(Change listing data)
------------------------------

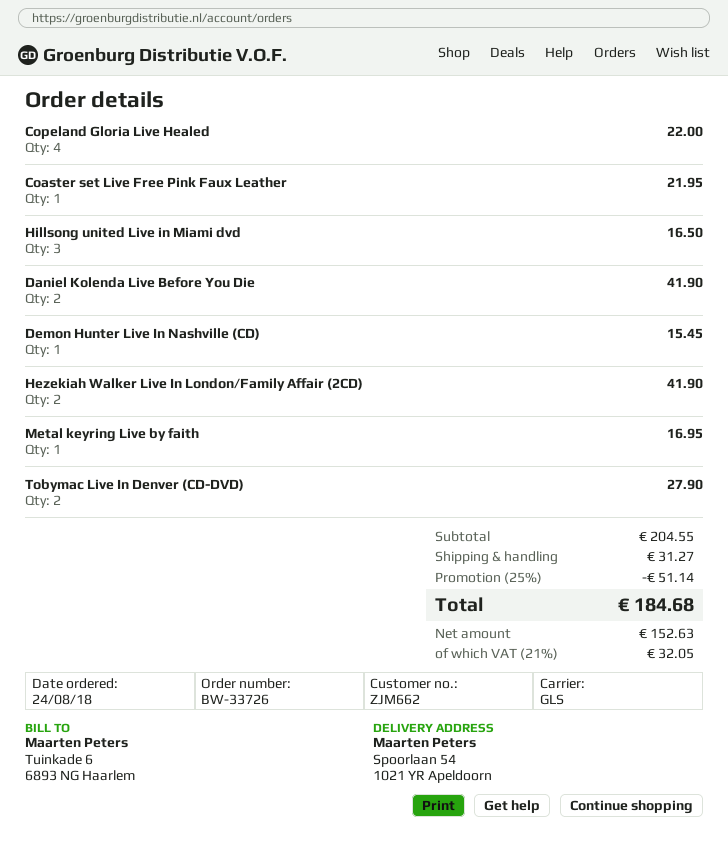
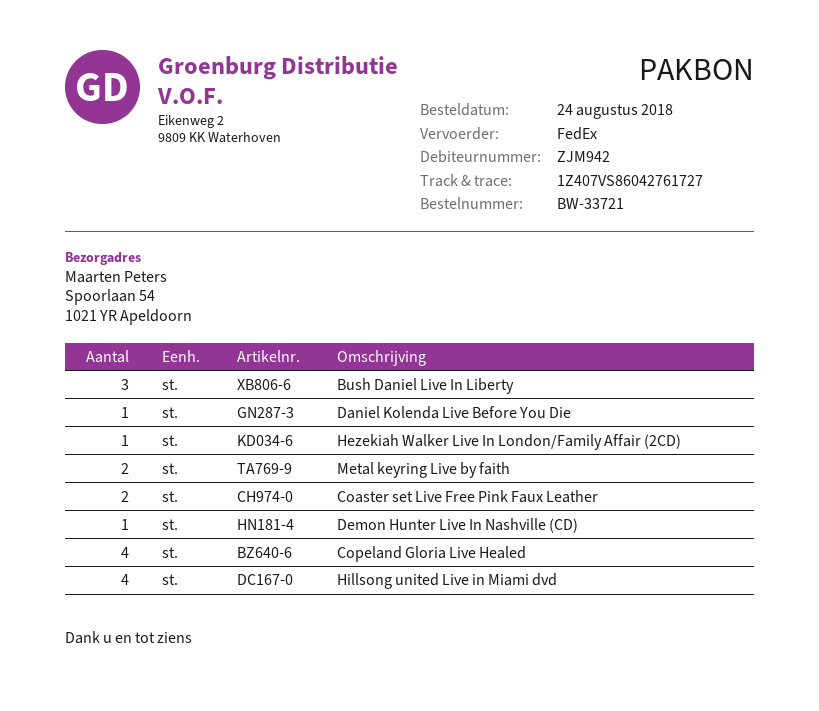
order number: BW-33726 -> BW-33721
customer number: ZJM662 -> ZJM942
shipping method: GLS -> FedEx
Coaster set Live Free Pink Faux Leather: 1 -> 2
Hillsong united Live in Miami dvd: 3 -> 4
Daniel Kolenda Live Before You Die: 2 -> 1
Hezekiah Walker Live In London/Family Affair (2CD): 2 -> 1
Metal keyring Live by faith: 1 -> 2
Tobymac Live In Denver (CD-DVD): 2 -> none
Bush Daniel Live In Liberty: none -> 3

------------------------------

# TASK STATEMENT
Lines that hold the word "Live" are the ones to copy from the entries above.

# EXERCISE RESPONSE
Coaster set Live Free Pink Faux Leather: 1 -> 2
Hillsong united Live in Miami dvd: 3 -> 4
Daniel Kolenda Live Before You Die: 2 -> 1
Hezekiah Walker Live In London/Family Affair (2CD): 2 -> 1
Metal keyring Live by faith: 1 -> 2
Tobymac Live In Denver (CD-DVD): 2 -> none
Bush Daniel Live In Liberty: none -> 3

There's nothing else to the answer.